Sonucu belli (Mevcut Cumhurbaşkanı George Pırvanov kesinlikle kazanacak) seçimde üç kriter önem taşıyor:
Katılım yüzde 50'yi aşacak mı? İlk turda sonuçlanacak mı? Aşırı sağcı adayın, daha doğrusu adayların oy oranı ne olacak?
Seçimin bir turda sonuçlanması için iki koşulun yerine gelmesi gerekiyor: Kayıtlı seçmenlerin yüzde 50'den bir fazlasının oy kullanması. Bir adayın geçerli oyların yarıdan bir fazlasını alması. Sandık başına gidenler yüzde 50'nin altında kalırsa, bir aday oyların yüzde 80'ini, 90'ını bile alsa, sonuç ikinci tura kalıyor. Onda da ilk turda ilk iki sırayı alan adaylar yarışıyor.

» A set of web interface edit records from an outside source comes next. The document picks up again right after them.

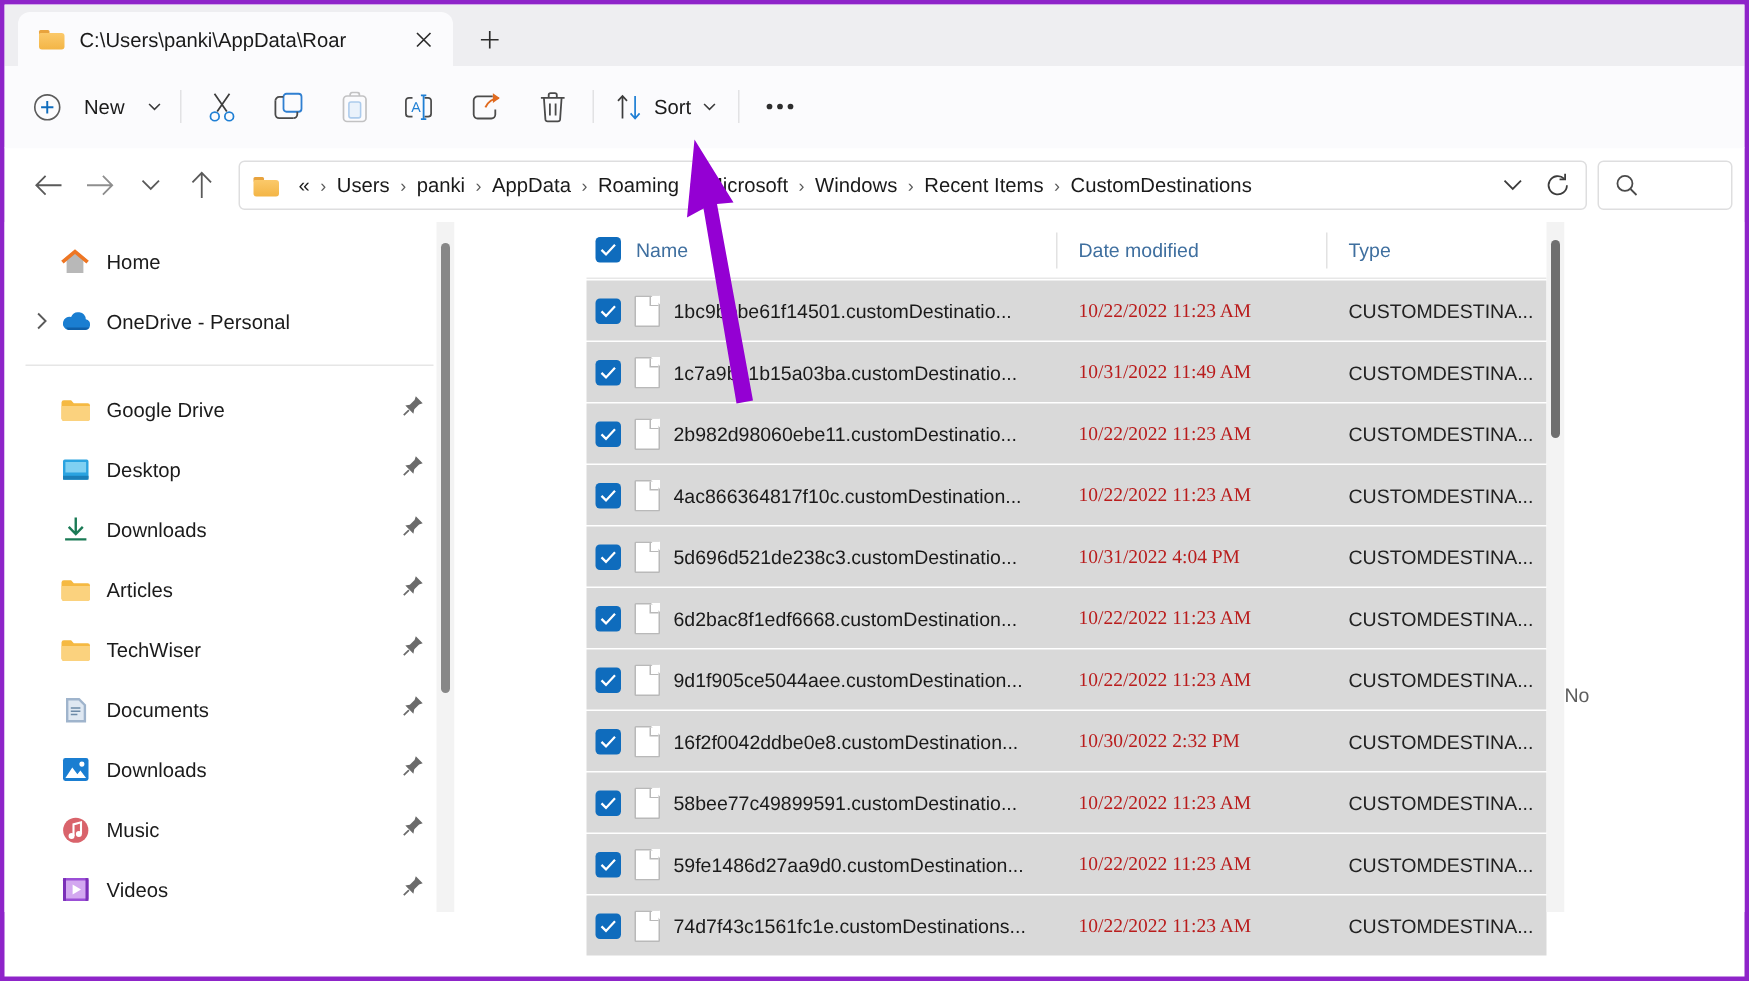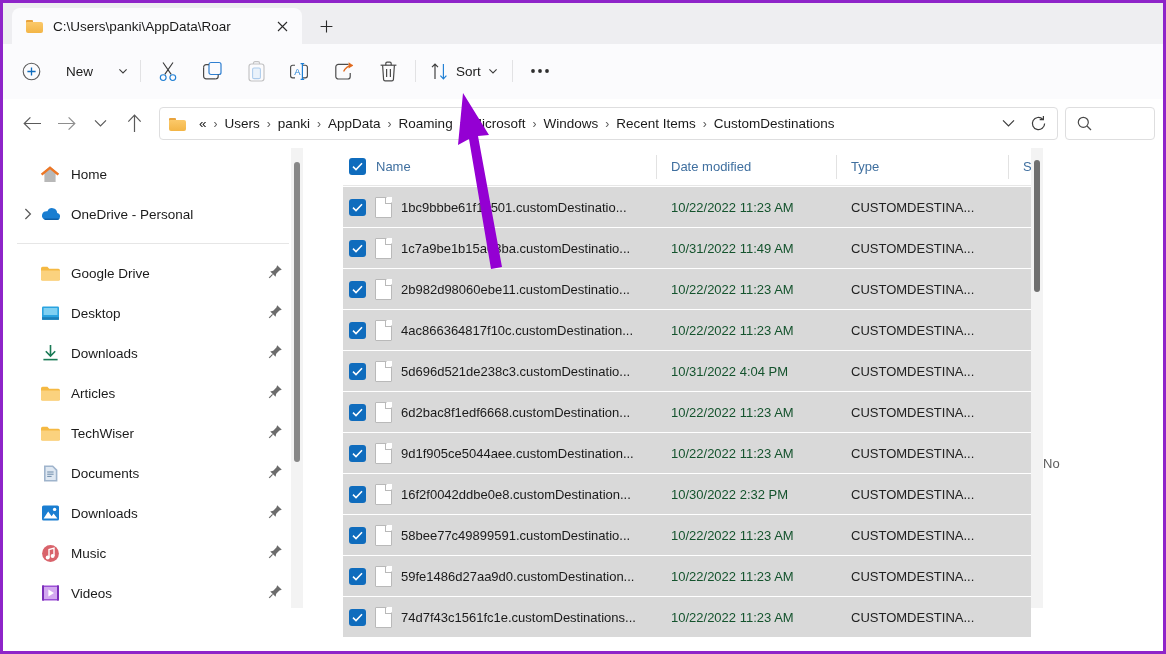"New" .tb-new { gap: 25px -> 15px }
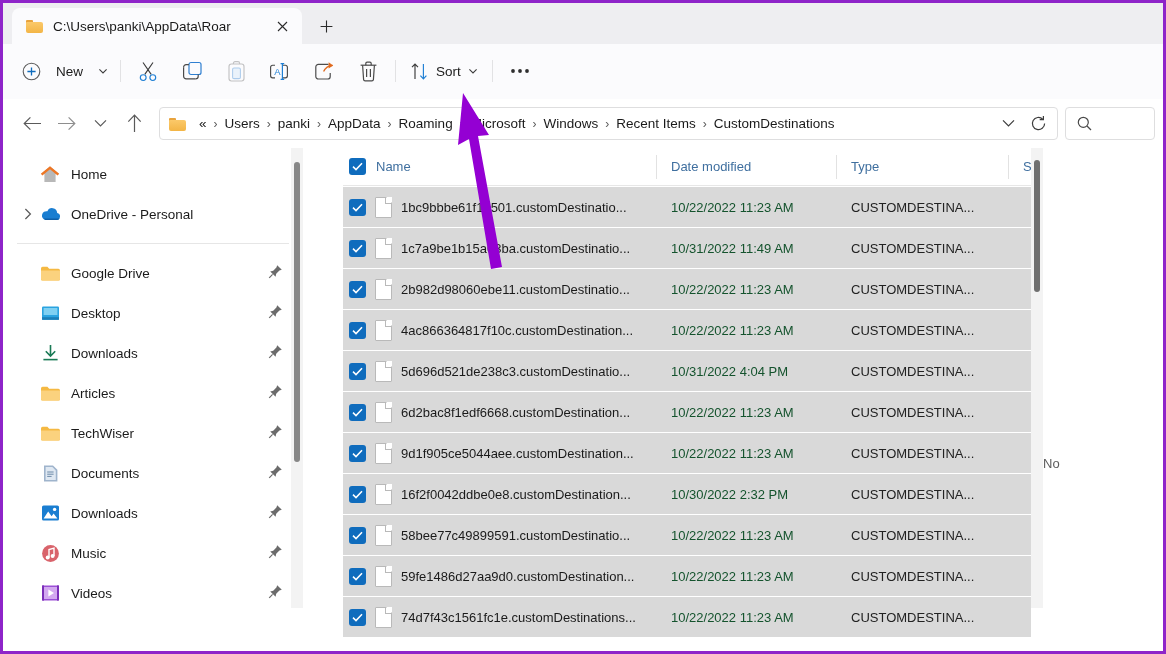"Name" .filepane { margin-left: none -> 48px }
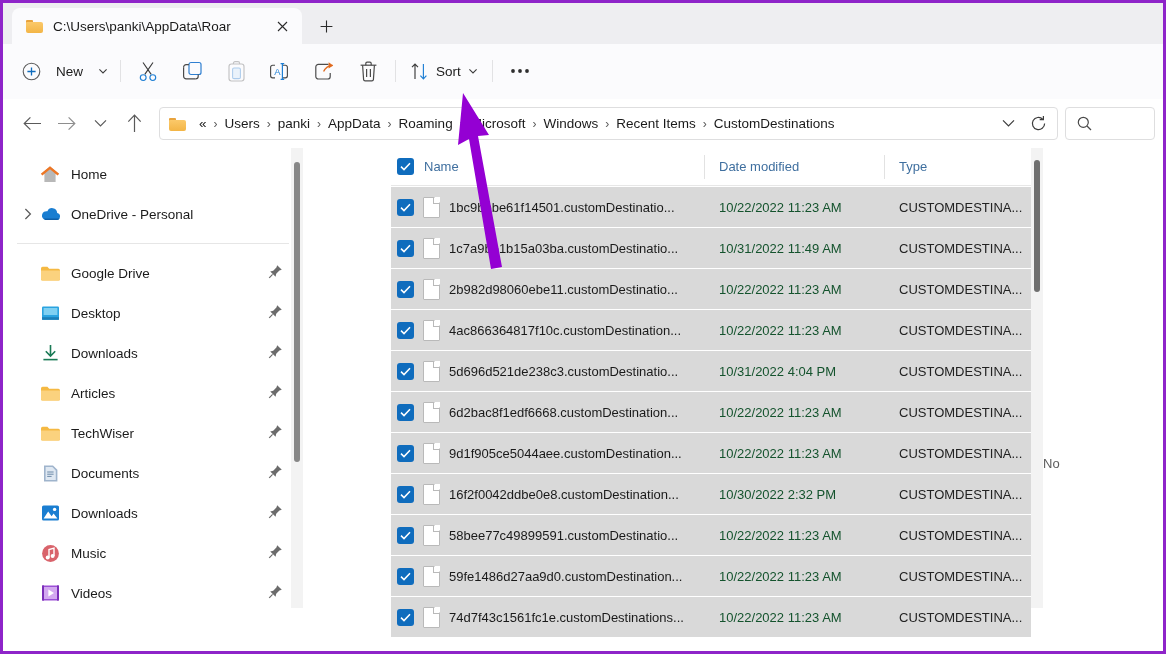"10/22/2022 11:23 AM" .cell-date { color: #14532d -> #b91c1c; font-family: none -> Liberation Serif, serif }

Gerek Bulgar politikacılar, gerekse Sofya'daki gözlemciler komşuda bugün böyle bir tabloyla karşılaşılacağını tahmin ediyorlar. Zira kamuoyu araştırmalarına bakılırsa, seçmenin yarısına yakını oy kullanmayı düşünmüyor. Ayrıca katılım yüzde 50'yi aşsa bile favori aday Pırnavo'un geçerli oyların yarıdan bir fazlasını alması beklenmiyor.
Peki, ikinci tur olursa Pırvanov haftaya bugün kiminle kozlarını paylaşacak? İşte seçimin en kritik, en kaygılandıran sorusu bu. Çünkü esen rüzgarlar, ikinci adayın Türk düşmanı, Roman düşmanı, Yahudi düşmanı, Batı karşıtı Volen Siderov olacağını gösteriyor.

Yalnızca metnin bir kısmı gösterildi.